The proposed rule’s overarching conception of “the practice of medicine” creates a terrible precedent for federal regulation of healthcare providers, established state regulatory jurisdictions, and the autonomy and well-being of everyone in this country. The rule asserts that all persons “are either healthy or unhealthy based on whether they are operating according to their biological functions.” Disability communities have fought this false binary for decades[7] because it is the basis for asserting that health care narrowly involves affirming/restoring healthy and normal biological functions. This narrow frame of reference can lead to people with disabilities and chronic conditions, and anyone of any age whose bodily parts cannot be made to function typically, being subject to all kinds of federal restrictions and regulations because their healthcare needs lie outside of the “practice of medicine.” The federal government could presumably decide that as a condition of participation, hospitals must adopt treatment standards that prioritize patients who are most likely to be cured without losing healthy parts, or direct health insurers away from coverage of preventive care as it is unnecessary for organ systems that are still healthy, all because changes to well-established practices are not regulating the practice of medicine. Hospitals could be required to stop administering medications for opioid use disorder (MOUD) as a condition of participation because federal experts decide that synthetic opioids cannot effectively treat a body that has been made unhealthy by deliberate opioid use in the first place.
This conception of the practice of medicine also undermines decades of evidence-based progress in recognizing and treating mental health disabilities, because a person’s experience of living in their body is irrelevant to what the federal government decides is healthy. By taking the position that psychological distress is not appropriately understood as a meaningful component of mental health, this rule paves the way for further interference into the practice of medicine as it relates to mental health, and outright contradicts this administration’s and HHS’s own positions on psychosocial distress as one of the most pressing health care needs faced by American youth.[8]

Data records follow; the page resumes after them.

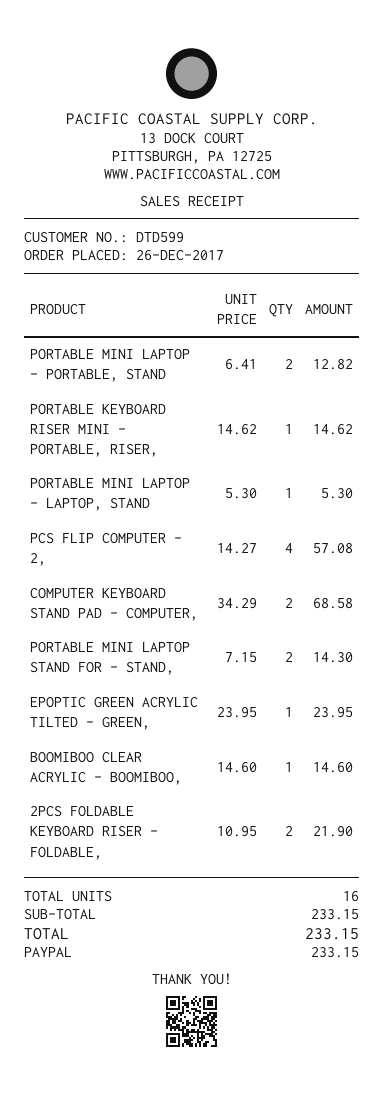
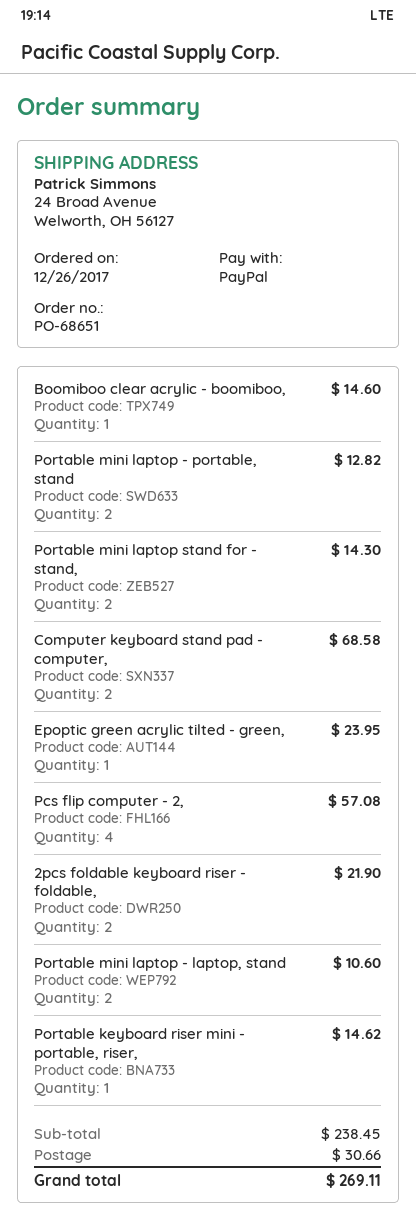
PORTABLE MINI LAPTOP - LAPTOP, STAND: 1 for 5.30 -> 2 for 10.60
subtotal: 233.15 -> 238.45
shipping: none -> 30.66
total: 233.15 -> 269.11

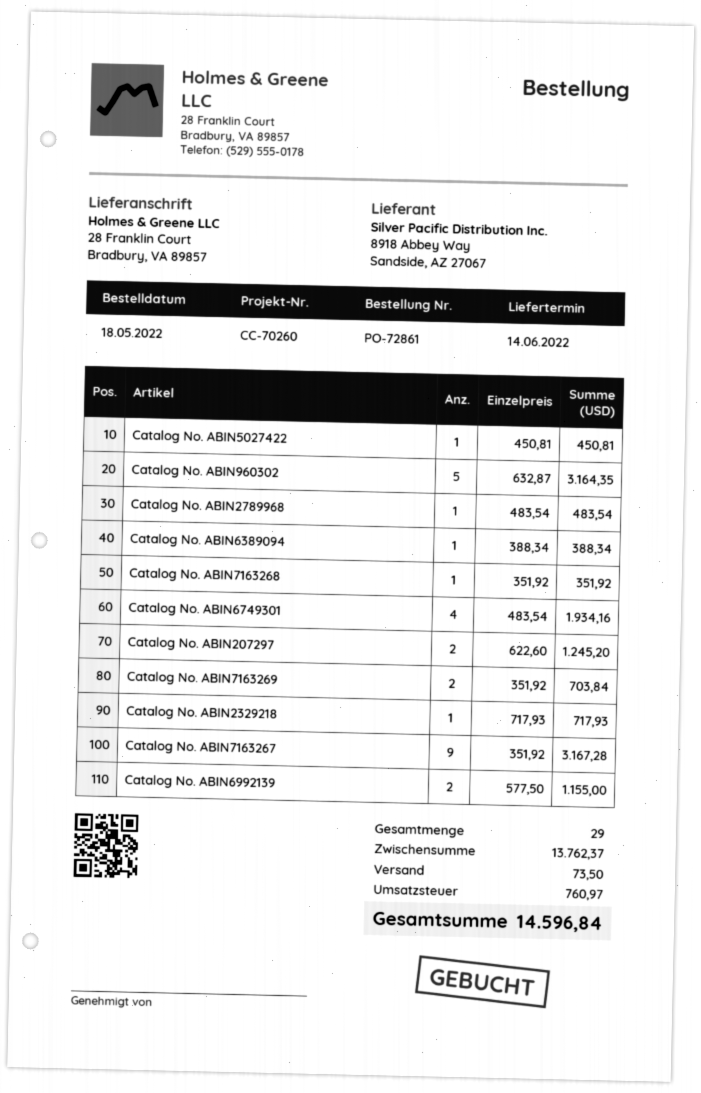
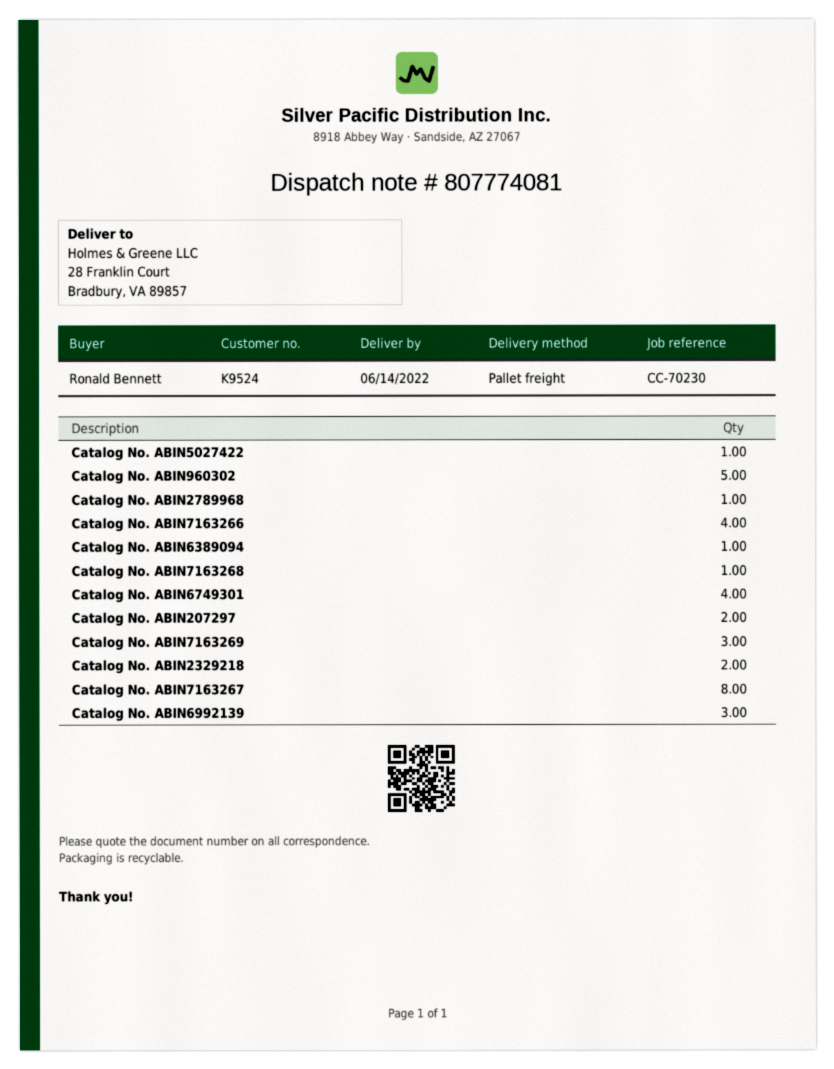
reference: CC-70260 -> CC-70230
Catalog No. ABIN7163269: 2 -> 3
Catalog No. ABIN2329218: 1 -> 2
Catalog No. ABIN7163267: 9 -> 8
Catalog No. ABIN6992139: 2 -> 3
Catalog No. ABIN7163266: none -> 4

DREDF strongly urges CMS to not finalize this proposed rule which substitutes federal medical judgement for the healthcare decisions made by medical professions working jointly with youth and their families. The overreach that animates this entire rule has profound implications for all Medicaid beneficiaries, providers, and the entire program which is a core part of the nation’s healthcare safety net. Thank you for the opportunity to comment on the proposed rule. Please feel free to contact me at syee@dredf.org or at 510-644-2555 x5234 should you have any questions or wish to discuss the above.
Sincerely,
Silvia Yee
Policy Director
[1] “About Us” at https://www.medicaid.gov/about-us#:~:text=The%20Center%20for%20Medicaid%20and,Medicaid%20and%20CHIP%20eligibility%20levels.
[2] Id.
[3] See for example Medicaid: An Overview (2026), https://www.congress.gov/crs-product/R43357; Medicaid and CHIP Payment Access Commission, Medicaid 101, https://www.macpac.gov/medicaid-101/#:~:text=The%20Medicaid%20statute%20sets%20minimum,here%20for%20information%20on%20CHIP.; Richman, Barak D. and Richman, Laura, “The Objectives of Medicaid: A Statutory and Scholarly Examination of America’s Most Important Health Program” (2024). GW Law Faculty Publications & Other Works. 1777 at https://scholarship.law.gwu.edu/faculty_publications/1777.
[4] Gresham v. Azar, No. 19-5094 (D.C. Cir. 2020).

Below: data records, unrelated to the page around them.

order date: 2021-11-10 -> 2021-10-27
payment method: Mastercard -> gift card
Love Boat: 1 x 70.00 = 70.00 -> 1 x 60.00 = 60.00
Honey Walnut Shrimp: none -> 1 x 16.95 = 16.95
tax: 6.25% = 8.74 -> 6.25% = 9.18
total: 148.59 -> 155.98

[5] 90 FR 8771, https://www.federalregister.gov/documents/2025/02/03/2025-02194/protecting-children-from-chemical-and-surgical-mutilation
[6] Patients themselves will also be in a health ecosystem where they will be stigmatized simply for being who they are, thereby discouraging them from seeking obtaining any kind of regular preventive healthcare except for unavoidable emergency care, in the same way that people with disabilities are reluctant to seek regular preventive care from providers who judge them for seeking care or engaging in typical life activities that require such care..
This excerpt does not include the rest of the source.